Task details> Write out precisely the lines beginning with the line that contains "[36,43,89,51] vue-cm ->" and ending with the last line of the entries, and no other lines.

Before-and-after change data>
┄┄┄┄┄┄

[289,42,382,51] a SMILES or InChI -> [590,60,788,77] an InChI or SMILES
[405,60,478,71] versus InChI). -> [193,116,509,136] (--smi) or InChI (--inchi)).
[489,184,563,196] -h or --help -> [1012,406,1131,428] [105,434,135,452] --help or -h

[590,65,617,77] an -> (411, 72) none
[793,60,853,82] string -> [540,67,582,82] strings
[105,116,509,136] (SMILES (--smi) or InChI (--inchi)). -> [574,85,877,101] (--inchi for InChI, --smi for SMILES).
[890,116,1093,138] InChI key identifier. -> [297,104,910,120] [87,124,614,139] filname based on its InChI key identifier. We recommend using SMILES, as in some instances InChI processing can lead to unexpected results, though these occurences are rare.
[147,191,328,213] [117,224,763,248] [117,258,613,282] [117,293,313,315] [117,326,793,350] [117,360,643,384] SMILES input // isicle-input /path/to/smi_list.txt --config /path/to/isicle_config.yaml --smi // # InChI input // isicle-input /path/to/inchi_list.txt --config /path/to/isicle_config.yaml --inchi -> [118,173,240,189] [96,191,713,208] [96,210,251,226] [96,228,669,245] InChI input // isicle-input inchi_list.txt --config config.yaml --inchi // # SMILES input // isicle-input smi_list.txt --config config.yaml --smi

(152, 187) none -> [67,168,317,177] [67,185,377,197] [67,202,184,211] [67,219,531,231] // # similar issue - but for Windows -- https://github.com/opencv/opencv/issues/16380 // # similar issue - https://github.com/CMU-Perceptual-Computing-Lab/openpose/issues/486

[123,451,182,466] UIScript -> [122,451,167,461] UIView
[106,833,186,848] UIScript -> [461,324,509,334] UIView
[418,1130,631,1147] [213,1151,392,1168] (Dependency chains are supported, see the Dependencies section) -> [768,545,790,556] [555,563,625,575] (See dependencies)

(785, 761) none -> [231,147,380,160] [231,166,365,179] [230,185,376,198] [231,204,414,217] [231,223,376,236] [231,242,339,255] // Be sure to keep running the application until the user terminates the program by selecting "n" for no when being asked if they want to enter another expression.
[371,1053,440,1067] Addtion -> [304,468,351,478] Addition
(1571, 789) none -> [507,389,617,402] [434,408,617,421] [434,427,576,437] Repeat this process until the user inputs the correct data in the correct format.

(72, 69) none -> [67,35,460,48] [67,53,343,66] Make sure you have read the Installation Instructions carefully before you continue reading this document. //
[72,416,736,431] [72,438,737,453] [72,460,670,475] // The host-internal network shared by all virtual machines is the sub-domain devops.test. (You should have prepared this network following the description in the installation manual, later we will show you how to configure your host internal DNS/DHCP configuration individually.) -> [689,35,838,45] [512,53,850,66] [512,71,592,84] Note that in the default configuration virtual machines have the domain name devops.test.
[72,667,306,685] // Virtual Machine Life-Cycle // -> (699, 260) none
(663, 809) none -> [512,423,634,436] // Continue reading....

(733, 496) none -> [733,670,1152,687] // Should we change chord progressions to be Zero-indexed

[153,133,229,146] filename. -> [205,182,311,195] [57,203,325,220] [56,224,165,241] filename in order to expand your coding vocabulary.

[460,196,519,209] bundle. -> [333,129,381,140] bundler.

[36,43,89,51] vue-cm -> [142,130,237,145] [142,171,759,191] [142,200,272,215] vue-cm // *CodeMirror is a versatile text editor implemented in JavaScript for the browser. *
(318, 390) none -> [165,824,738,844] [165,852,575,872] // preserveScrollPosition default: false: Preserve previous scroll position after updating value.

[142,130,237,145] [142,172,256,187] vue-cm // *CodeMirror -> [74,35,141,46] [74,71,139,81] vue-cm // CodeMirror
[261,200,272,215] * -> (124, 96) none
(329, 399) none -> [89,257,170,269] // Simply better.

┄┄┄┄┄┄

Solution for this exercise>
[36,43,89,51] vue-cm -> [142,130,237,145] [142,171,759,191] [142,200,272,215] vue-cm // *CodeMirror is a versatile text editor implemented in JavaScript for the browser. *
(318, 390) none -> [165,824,738,844] [165,852,575,872] // preserveScrollPosition default: false: Preserve previous scroll position after updating value.

[142,130,237,145] [142,172,256,187] vue-cm // *CodeMirror -> [74,35,141,46] [74,71,139,81] vue-cm // CodeMirror
[261,200,272,215] * -> (124, 96) none
(329, 399) none -> [89,257,170,269] // Simply better.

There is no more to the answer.